▸ MATERIAL FOR THIS TASK:

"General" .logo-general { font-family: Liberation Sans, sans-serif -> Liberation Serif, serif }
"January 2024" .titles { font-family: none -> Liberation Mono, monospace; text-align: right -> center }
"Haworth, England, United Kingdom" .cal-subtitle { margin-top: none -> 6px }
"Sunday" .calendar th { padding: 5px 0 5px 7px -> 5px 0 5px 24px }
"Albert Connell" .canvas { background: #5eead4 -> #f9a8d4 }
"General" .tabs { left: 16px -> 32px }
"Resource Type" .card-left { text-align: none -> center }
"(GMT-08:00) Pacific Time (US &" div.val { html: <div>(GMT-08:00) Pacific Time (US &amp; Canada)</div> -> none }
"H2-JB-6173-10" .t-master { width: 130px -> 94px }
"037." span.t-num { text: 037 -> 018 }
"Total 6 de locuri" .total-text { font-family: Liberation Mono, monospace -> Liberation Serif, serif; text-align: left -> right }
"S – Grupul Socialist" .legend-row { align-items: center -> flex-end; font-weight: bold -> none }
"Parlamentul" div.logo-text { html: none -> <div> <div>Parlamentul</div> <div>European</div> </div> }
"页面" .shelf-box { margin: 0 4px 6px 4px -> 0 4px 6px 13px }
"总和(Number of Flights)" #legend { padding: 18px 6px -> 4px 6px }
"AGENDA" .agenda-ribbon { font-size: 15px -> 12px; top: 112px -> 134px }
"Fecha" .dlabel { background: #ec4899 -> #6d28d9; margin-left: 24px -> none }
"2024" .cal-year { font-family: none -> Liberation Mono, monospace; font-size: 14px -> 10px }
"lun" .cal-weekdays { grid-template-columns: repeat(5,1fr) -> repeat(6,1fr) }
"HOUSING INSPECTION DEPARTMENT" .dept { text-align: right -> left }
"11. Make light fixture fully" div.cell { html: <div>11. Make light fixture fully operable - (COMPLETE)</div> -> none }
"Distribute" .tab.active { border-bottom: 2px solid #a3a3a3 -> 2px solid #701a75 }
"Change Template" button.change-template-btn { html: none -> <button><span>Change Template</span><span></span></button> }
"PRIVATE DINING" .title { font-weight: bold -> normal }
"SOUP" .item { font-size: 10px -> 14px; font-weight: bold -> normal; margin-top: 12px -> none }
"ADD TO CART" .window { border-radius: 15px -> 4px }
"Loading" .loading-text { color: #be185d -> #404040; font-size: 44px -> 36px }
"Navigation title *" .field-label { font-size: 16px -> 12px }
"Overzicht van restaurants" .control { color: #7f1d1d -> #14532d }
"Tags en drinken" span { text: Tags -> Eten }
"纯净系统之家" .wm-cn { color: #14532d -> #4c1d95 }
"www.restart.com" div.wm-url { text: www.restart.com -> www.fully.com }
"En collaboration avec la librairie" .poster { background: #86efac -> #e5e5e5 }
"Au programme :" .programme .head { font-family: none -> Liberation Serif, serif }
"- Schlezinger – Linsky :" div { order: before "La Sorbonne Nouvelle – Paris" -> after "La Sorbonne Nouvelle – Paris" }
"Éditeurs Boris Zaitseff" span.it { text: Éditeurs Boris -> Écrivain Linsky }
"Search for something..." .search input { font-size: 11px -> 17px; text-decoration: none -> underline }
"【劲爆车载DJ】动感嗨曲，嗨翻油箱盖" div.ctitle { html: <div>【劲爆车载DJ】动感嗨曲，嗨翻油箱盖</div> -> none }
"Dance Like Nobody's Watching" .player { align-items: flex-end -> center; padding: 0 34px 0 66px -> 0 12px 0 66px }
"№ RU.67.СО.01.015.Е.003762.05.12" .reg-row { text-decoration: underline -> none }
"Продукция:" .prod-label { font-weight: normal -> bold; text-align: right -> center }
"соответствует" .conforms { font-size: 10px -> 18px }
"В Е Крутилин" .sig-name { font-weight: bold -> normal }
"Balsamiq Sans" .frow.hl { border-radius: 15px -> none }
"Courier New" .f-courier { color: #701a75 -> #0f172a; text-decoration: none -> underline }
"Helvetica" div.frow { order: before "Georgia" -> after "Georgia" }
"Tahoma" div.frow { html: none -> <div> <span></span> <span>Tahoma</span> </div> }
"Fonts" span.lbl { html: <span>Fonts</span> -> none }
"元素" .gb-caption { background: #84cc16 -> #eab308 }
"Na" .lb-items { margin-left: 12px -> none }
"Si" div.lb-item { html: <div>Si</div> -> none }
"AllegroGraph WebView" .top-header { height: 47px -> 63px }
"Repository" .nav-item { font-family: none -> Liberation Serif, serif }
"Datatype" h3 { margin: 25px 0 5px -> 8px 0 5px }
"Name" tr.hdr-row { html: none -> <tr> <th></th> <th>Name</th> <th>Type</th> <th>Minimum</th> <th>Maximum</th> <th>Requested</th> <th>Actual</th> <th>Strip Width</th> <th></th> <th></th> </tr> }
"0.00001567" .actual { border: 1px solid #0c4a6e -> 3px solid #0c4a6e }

▸ WHAT THIS TASK INVOLVES:
Of the lines above, copy each that contains "underline".

▸ ANSWER TO THIS TASK:
"Search for something..." .search input { font-size: 11px -> 17px; text-decoration: none -> underline }
"№ RU.67.СО.01.015.Е.003762.05.12" .reg-row { text-decoration: underline -> none }
"Courier New" .f-courier { color: #701a75 -> #0f172a; text-decoration: none -> underline }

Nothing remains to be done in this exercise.